### [Stored dataset items]

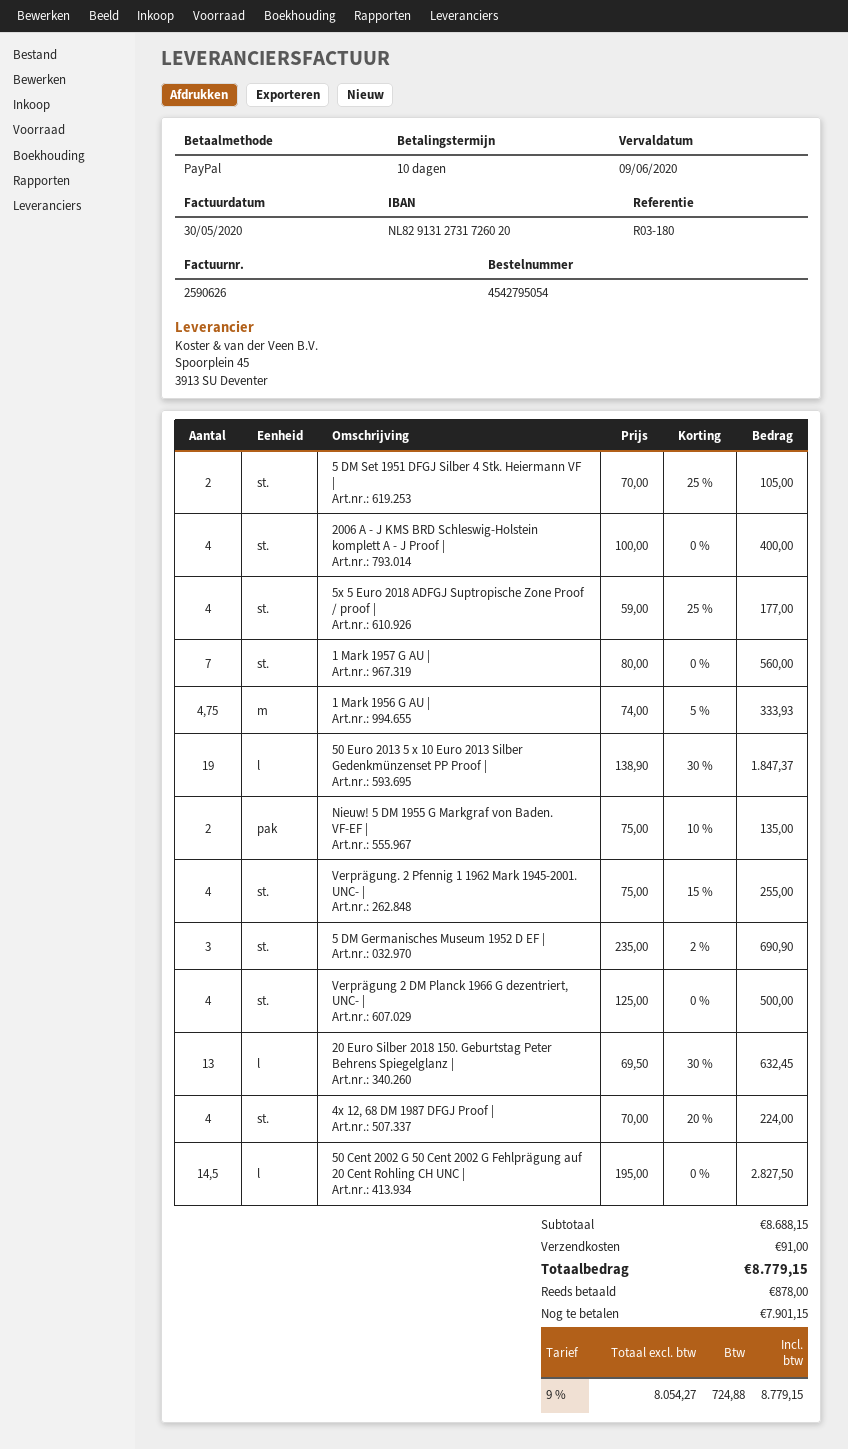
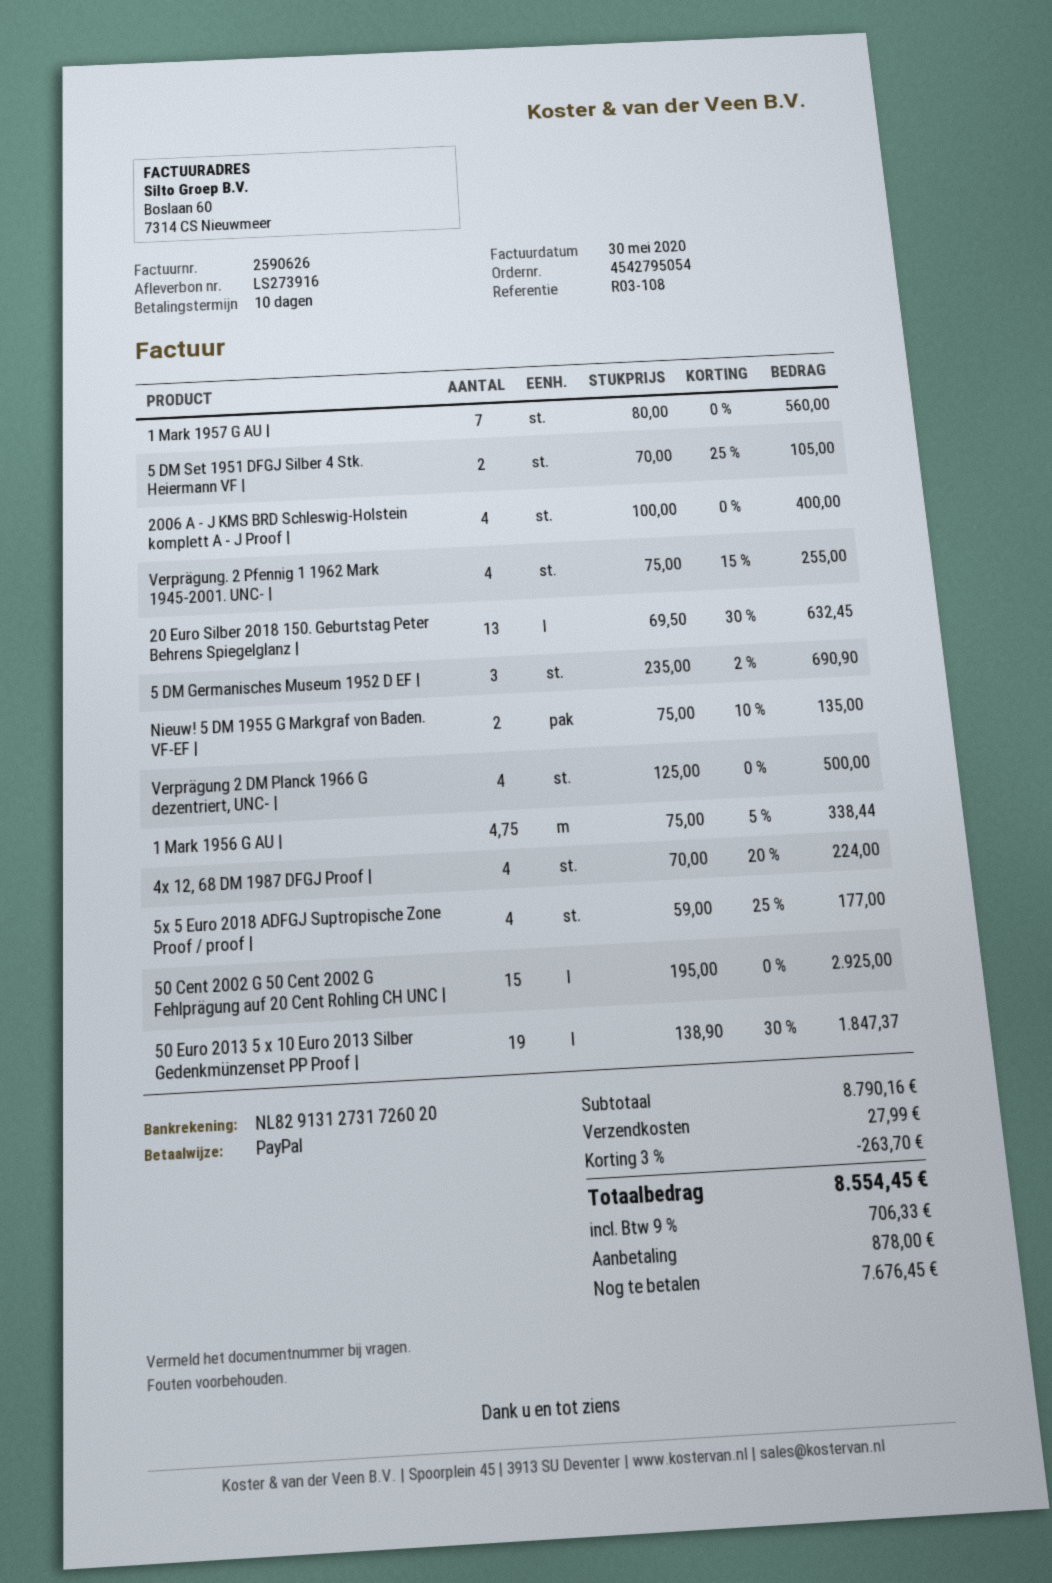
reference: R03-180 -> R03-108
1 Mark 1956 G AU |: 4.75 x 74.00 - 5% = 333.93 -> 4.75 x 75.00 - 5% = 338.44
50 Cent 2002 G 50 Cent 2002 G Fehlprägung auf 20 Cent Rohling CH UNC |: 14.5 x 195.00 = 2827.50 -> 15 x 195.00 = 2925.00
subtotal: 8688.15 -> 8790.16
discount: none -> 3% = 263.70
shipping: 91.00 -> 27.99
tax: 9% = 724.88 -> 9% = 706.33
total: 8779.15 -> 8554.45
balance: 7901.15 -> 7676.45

---

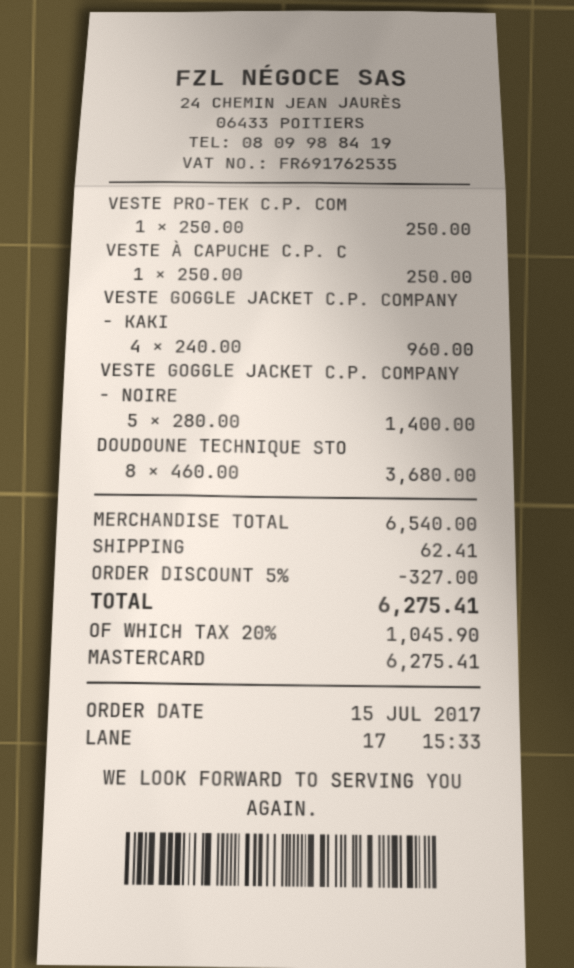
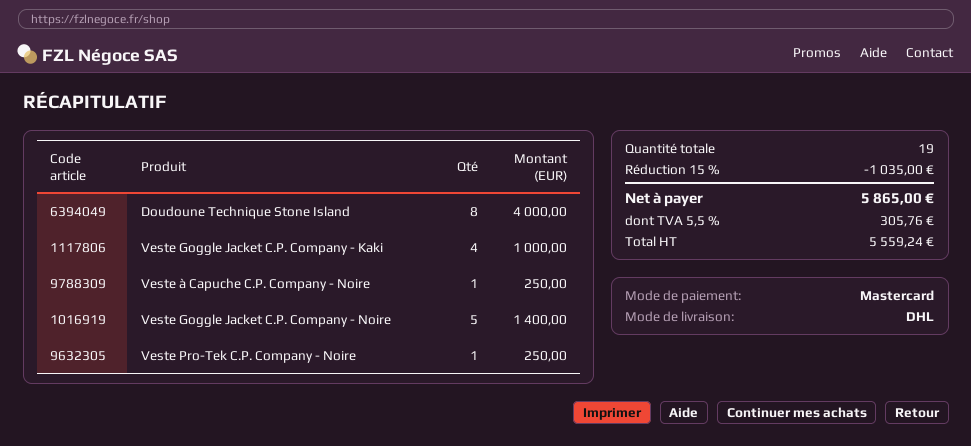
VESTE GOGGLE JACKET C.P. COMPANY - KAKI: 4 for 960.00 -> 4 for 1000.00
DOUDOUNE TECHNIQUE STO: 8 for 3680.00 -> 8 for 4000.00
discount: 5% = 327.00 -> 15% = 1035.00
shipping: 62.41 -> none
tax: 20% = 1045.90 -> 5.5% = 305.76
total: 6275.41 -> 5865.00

### [What needs to be done]
Which lines of the data include the string "discount"? Copy each of them.

### [Task response]
discount: none -> 3% = 263.70
discount: 5% = 327.00 -> 15% = 1035.00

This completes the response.